Scientific Animations are Boring

It’s a frequent perception: scientific animations are cold, clinical and technical. But what if they were truly as amazing as the science they describe? By using a few simple tricks from the realm of neuropsychology, your scientific animation can be not only informative, but mind-blowing.

With the right techniques, an animation can specifically target the brain structures that handle various types of memory, layering information in and connecting it more deeply to the viewer’s other long-term memories for faster recall. Not only does this deliver your message more effectively, but as a byproduct it makes viewing the animation actually… rather nice.


an undersea environment, or an asteroid field or an alien planet

Experiences and Facts

We possess two types of information memory: episodic memory (experiences) and semantic memory (the list of facts that one knows)[1]. One of the best comments we get from our viewers is that Microverse Studios animations remind them of something– perhaps an undersea environment, or an asteroid field or an alien planet. What they’re really saying is that the information we’re conveying has been recorded not only by the viewer’s fact-list memory, but it’s also been documented as an adjunct to another memorable experience. It will be remembered for longer and easier to recall.

This “mnemonic resonance” targets the hippocampus and surrounding regions to maximally engage them to encode memories of our imagery[2] using more than one pathway.

Like You’re There

Visual metadata is another trick used to make the viewing experience more immersive. Gelatinous transparency, lazy movement of floating particles from eddies and currents, depth of field to communicate scale, and lighting all help the viewer to really sense the story’s environment, its scale, and what everything would feel like if one were to touch it. This provides the viewer with a physical context for the information to be learned.

Scientific Videos Should Elicit an Emotional Response

Probably the most important factor, however, is Emotional Context. The way a molecule moves, how it’s lit, its color, how a cell moves and the type of lens we use on our virtual cameras; these all provide subtle cues to the limbic system to generate an emotional response. A heightened emotional regard toward the animation’s subject matter actually alters which parts of the brain encode the memory[3] and strengthens the encoding process[4].

With all of these techniques, Microverse Studios strives to generate a sense of awe in our work–  we feel it for the science, and we want our viewers to feel it too.

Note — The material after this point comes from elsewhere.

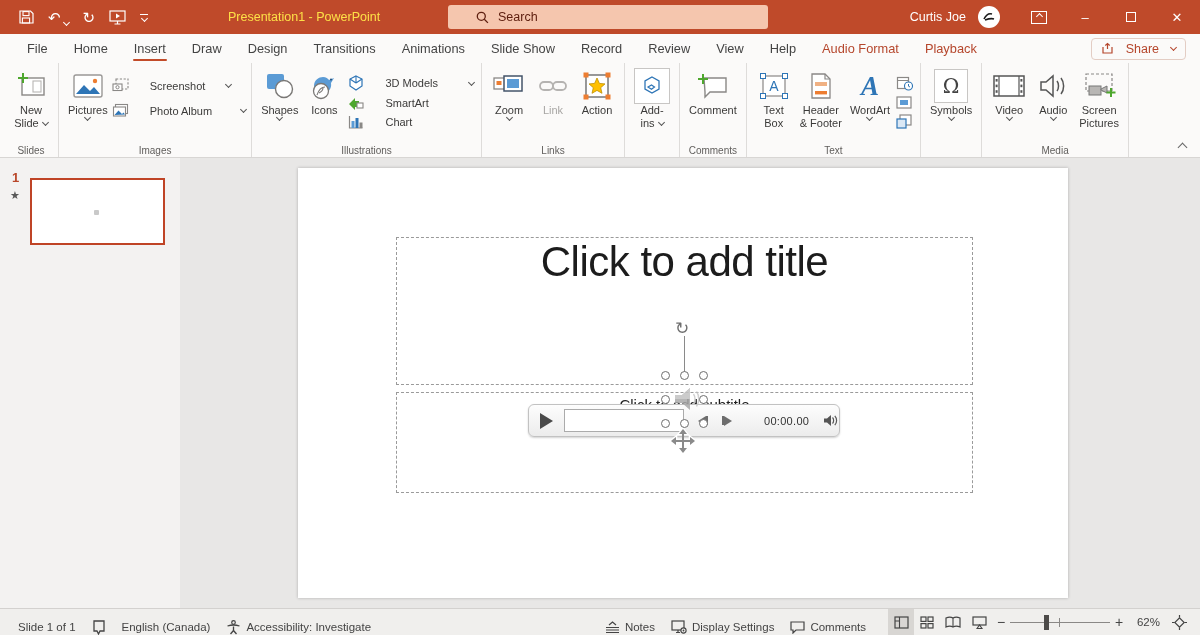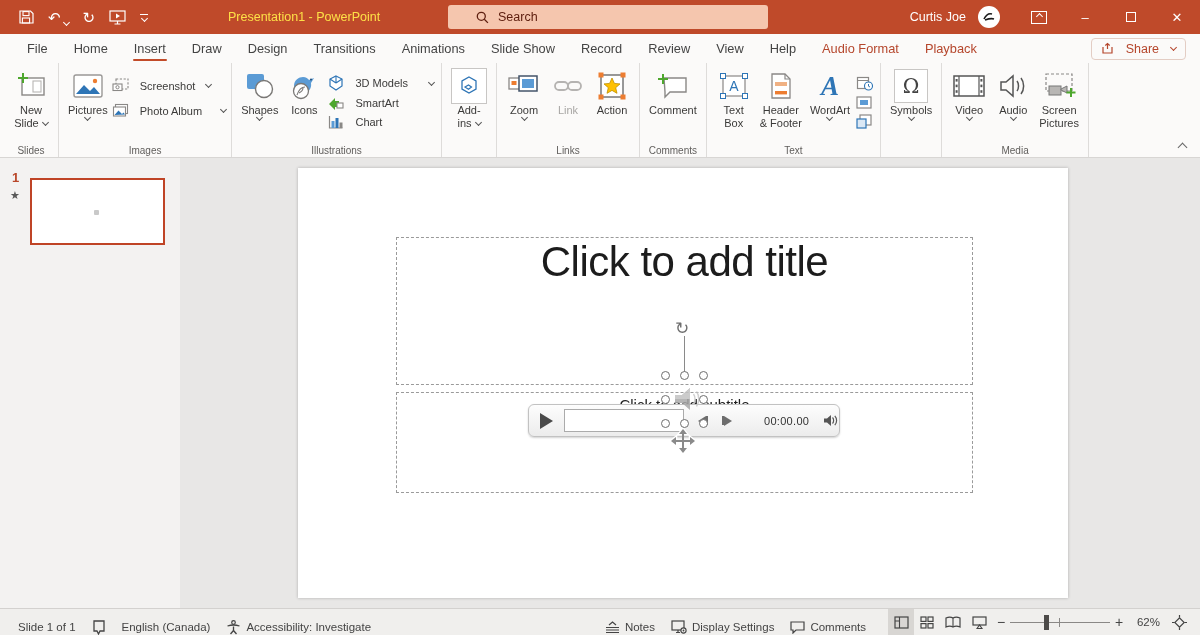"Screenshot" .smallrow { gap: 11px -> 21px }
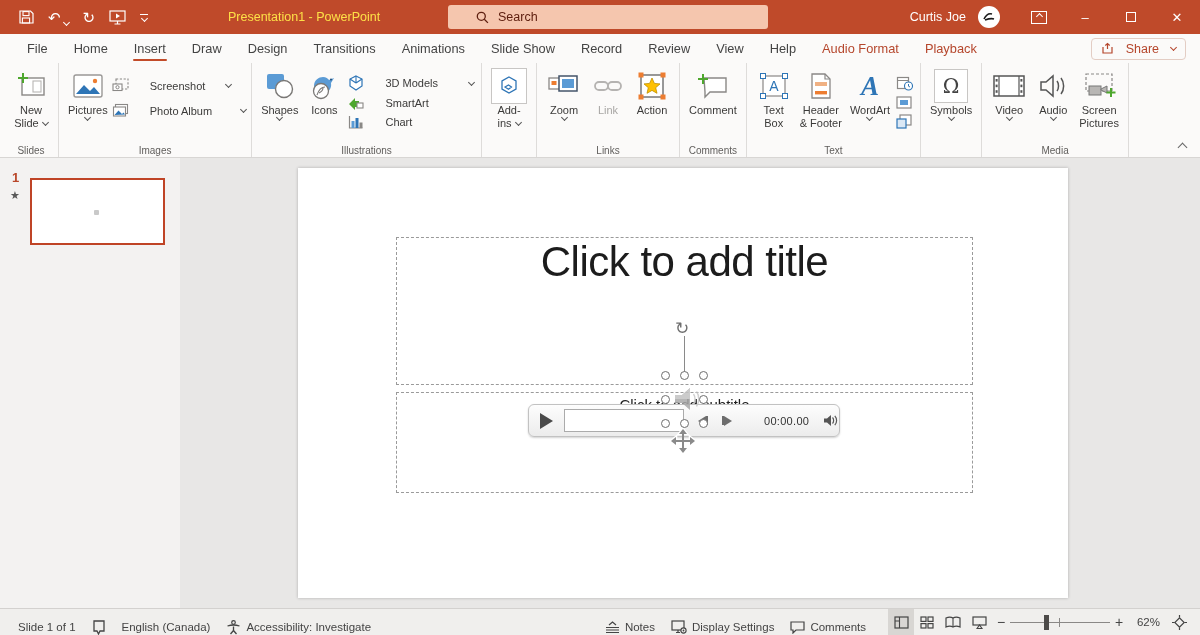"Add-" div.rgroup { order: before "Zoom" -> after "Zoom" }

Who forgets having visited the grand canyon, or seeing a spectacular shooting star? We work to make our animations memorable on that level, so that your science is never mistaken for being cold, clinical, or boring.


[1] Ullman MT. Contributions of memory circuits to language: the declarative/procedural model. Cognition 2004; 92: 231–70.

[2] Eichenbaum, Howard (2001). The Hippocampus and Declarative Memory: Cognitive Mechanisms and Neural Codes. Behavioural Brain Research, Vol 127: 199-207.

[3] Erk, S. et al. 2003. Emotional context modulates subsequent memory effect. Neuroimage, 18, 439-447.

[4] Stephan Steidl, Salwa Mohi-uddin, Adam K. Anderson.  Effects of emotional arousal on multiple memory systems: Evidence from declarative and procedural learning
Learn Mem. 2006 Sep-Oct; 13(5): 650–658.